# TASK BRIEF
Everything in the listing below should be written out again exactly, except the pictures.

# INPUT RECORDS

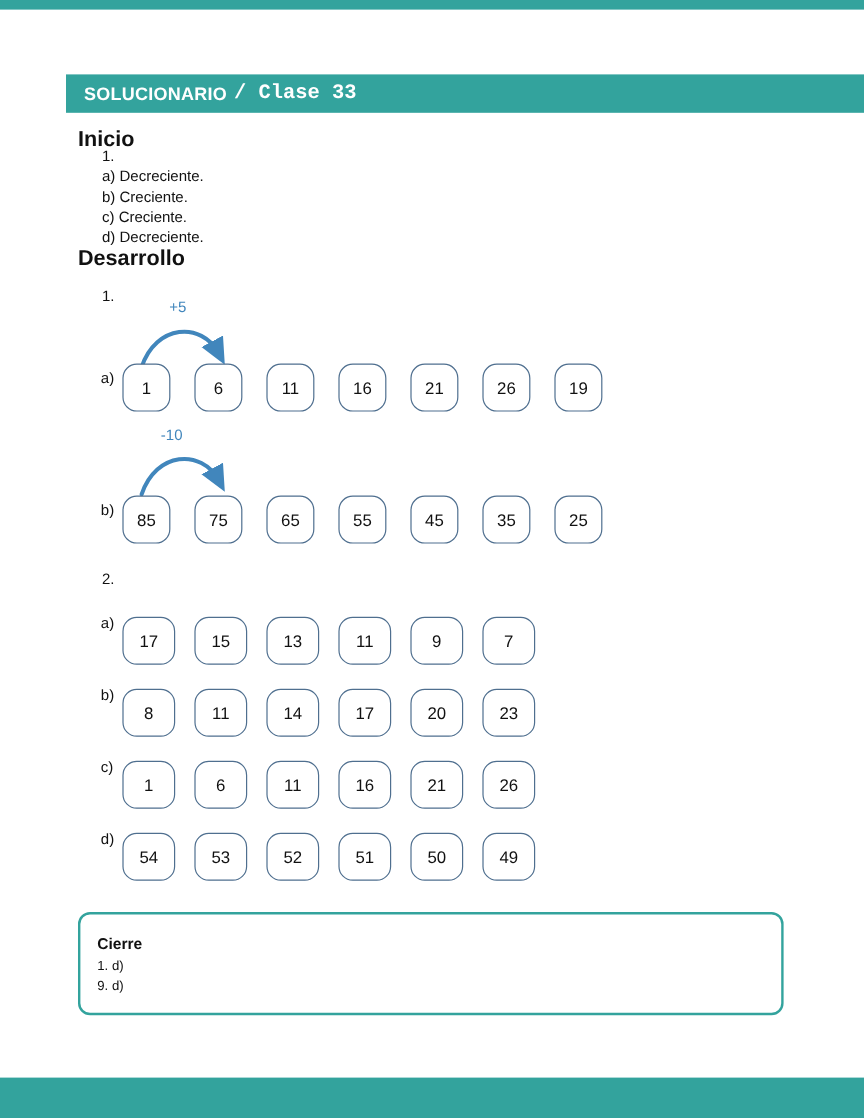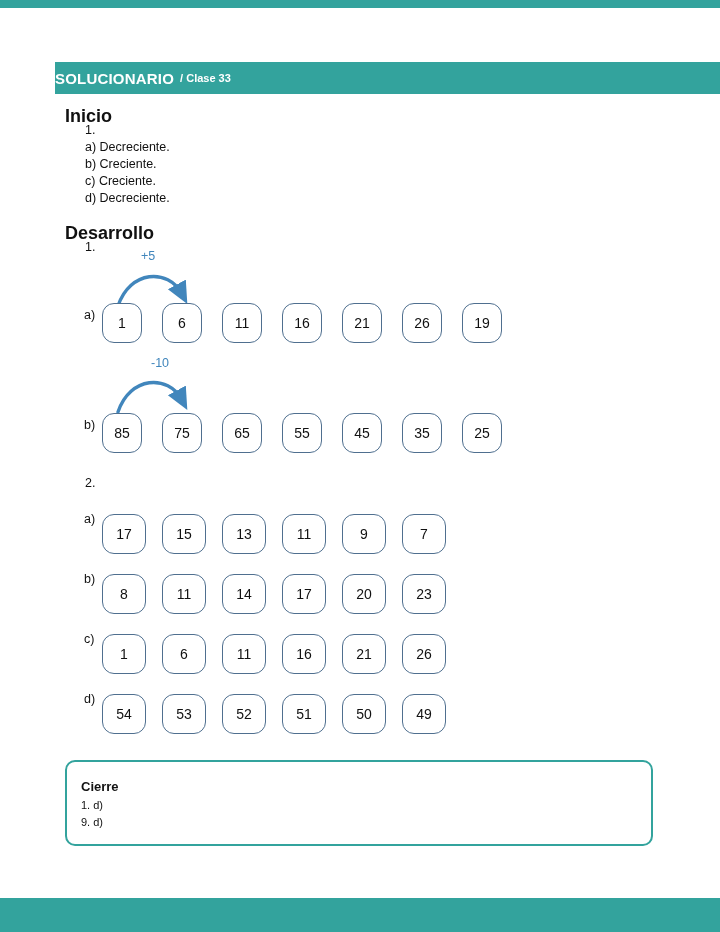--- a/index.html
+++ b/index.html
@@ -16,7 +16,7 @@
   .bottom-band{position:absolute;left:0;bottom:0;width:720px;height:34px;background:var(--teal);}
 
   .header-band{position:absolute;top:62px;left:55px;right:0;height:32px;background:var(--teal);
-    display:flex;align-items:center;color:#fff;}
+    display:flex;align-items:center;padding-left:15px;color:#fff;}
   .h-title{font-weight:bold;font-size:15px;letter-spacing:.2px;}
   .h-sub{font-weight:bold;font-size:11px;margin-left:6px;}
 

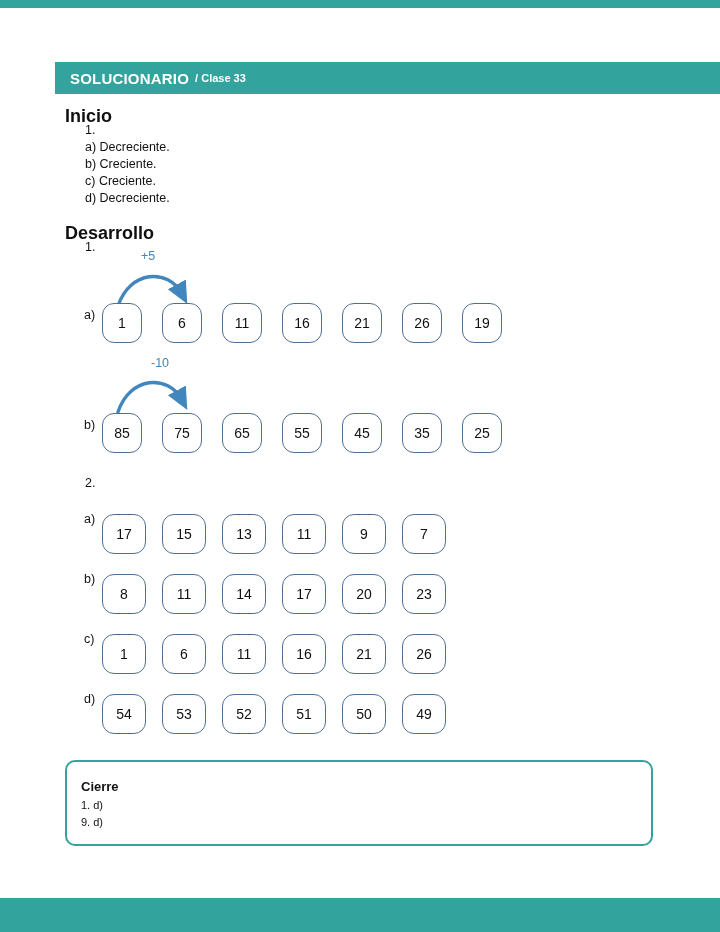--- a/index.html
+++ b/index.html
@@ -18,7 +18,7 @@
   .header-band{position:absolute;top:62px;left:55px;right:0;height:32px;background:var(--teal);
     display:flex;align-items:center;padding-left:15px;color:#fff;}
   .h-title{font-weight:bold;font-size:15px;letter-spacing:.2px;}
-  .h-sub{font-weight:bold;font-size:11px;margin-left:6px;}
+  .h-sub{font-weight:bold;font-size:17px;margin-left:6px;font-family:Liberation Mono, monospace;}
 
   .heading{position:absolute;left:65px;font-weight:bold;font-size:18px;}
   .line{position:absolute;left:85px;font-size:12.5px;}

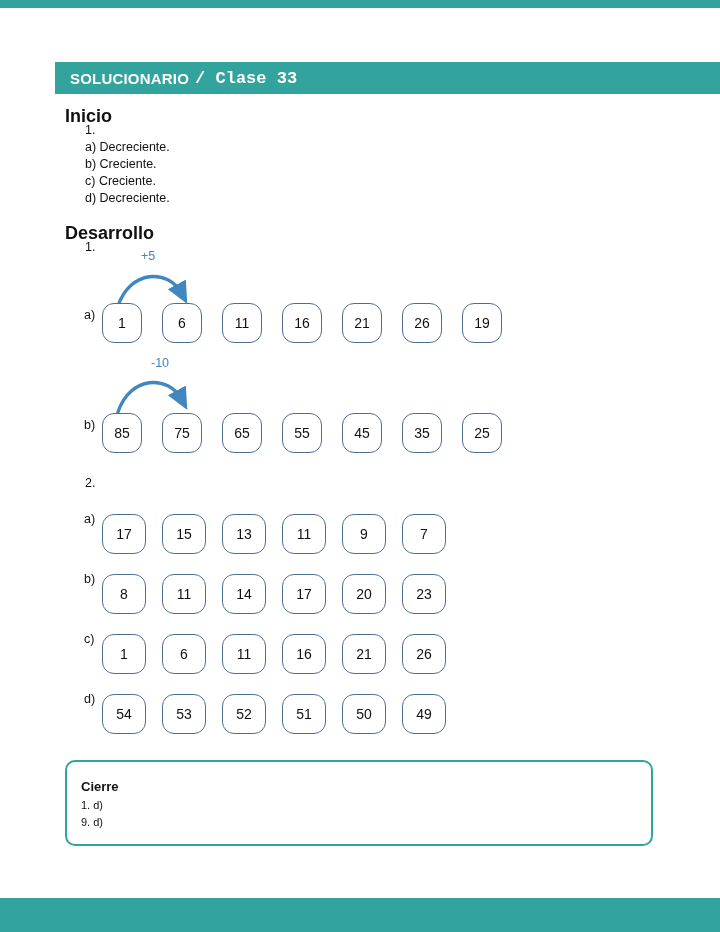--- a/index.html
+++ b/index.html
@@ -59,7 +59,7 @@
   <div class="line" style="top:174px">c) Creciente.</div>
   <div class="line" style="top:191px">d) Decreciente.</div>
 
-  <div class="heading" style="top:223px">Desarrollo</div>
+  <div class="heading" style="top:205px">Desarrollo</div>
   <div class="line" style="top:240px">1.</div>
 
   <div class="arrow-label" style="top:249px;left:141px">+5</div>

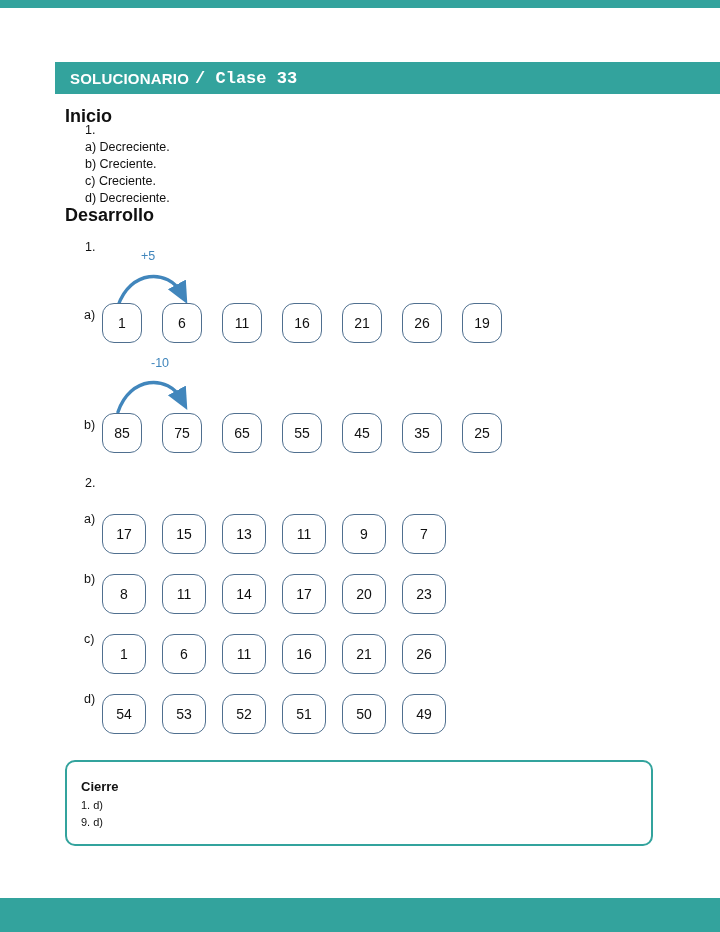--- a/index.html
+++ b/index.html
@@ -84,7 +84,7 @@
     <div class="num-box w40">19</div>
   </div>
 
-  <div class="arrow-label" style="top:356px;left:151px">-10</div>
+  <div class="arrow-label" style="top:356px;left:134px">-10</div>
   <div class="arrow-wrap" style="top:370px;left:106px">
     <svg width="92" height="44" viewBox="0 0 92 44">
       <defs>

# OUTPUT BELOW
--- a/index.html
+++ b/index.html
@@ -16,7 +16,7 @@
   .bottom-band{position:absolute;left:0;bottom:0;width:720px;height:34px;background:var(--teal);}
 
   .header-band{position:absolute;top:62px;left:55px;right:0;height:32px;background:var(--teal);
-    display:flex;align-items:center;color:#fff;}
+    display:flex;align-items:center;padding-left:15px;color:#fff;}
   .h-title{font-weight:bold;font-size:15px;letter-spacing:.2px;}
   .h-sub{font-weight:bold;font-size:11px;margin-left:6px;}
 

--- a/index.html
+++ b/index.html
@@ -18,7 +18,7 @@
   .header-band{position:absolute;top:62px;left:55px;right:0;height:32px;background:var(--teal);
     display:flex;align-items:center;padding-left:15px;color:#fff;}
   .h-title{font-weight:bold;font-size:15px;letter-spacing:.2px;}
-  .h-sub{font-weight:bold;font-size:11px;margin-left:6px;}
+  .h-sub{font-weight:bold;font-size:17px;margin-left:6px;font-family:Liberation Mono, monospace;}
 
   .heading{position:absolute;left:65px;font-weight:bold;font-size:18px;}
   .line{position:absolute;left:85px;font-size:12.5px;}

--- a/index.html
+++ b/index.html
@@ -59,7 +59,7 @@
   <div class="line" style="top:174px">c) Creciente.</div>
   <div class="line" style="top:191px">d) Decreciente.</div>
 
-  <div class="heading" style="top:223px">Desarrollo</div>
+  <div class="heading" style="top:205px">Desarrollo</div>
   <div class="line" style="top:240px">1.</div>
 
   <div class="arrow-label" style="top:249px;left:141px">+5</div>

--- a/index.html
+++ b/index.html
@@ -84,7 +84,7 @@
     <div class="num-box w40">19</div>
   </div>
 
-  <div class="arrow-label" style="top:356px;left:151px">-10</div>
+  <div class="arrow-label" style="top:356px;left:134px">-10</div>
   <div class="arrow-wrap" style="top:370px;left:106px">
     <svg width="92" height="44" viewBox="0 0 92 44">
       <defs>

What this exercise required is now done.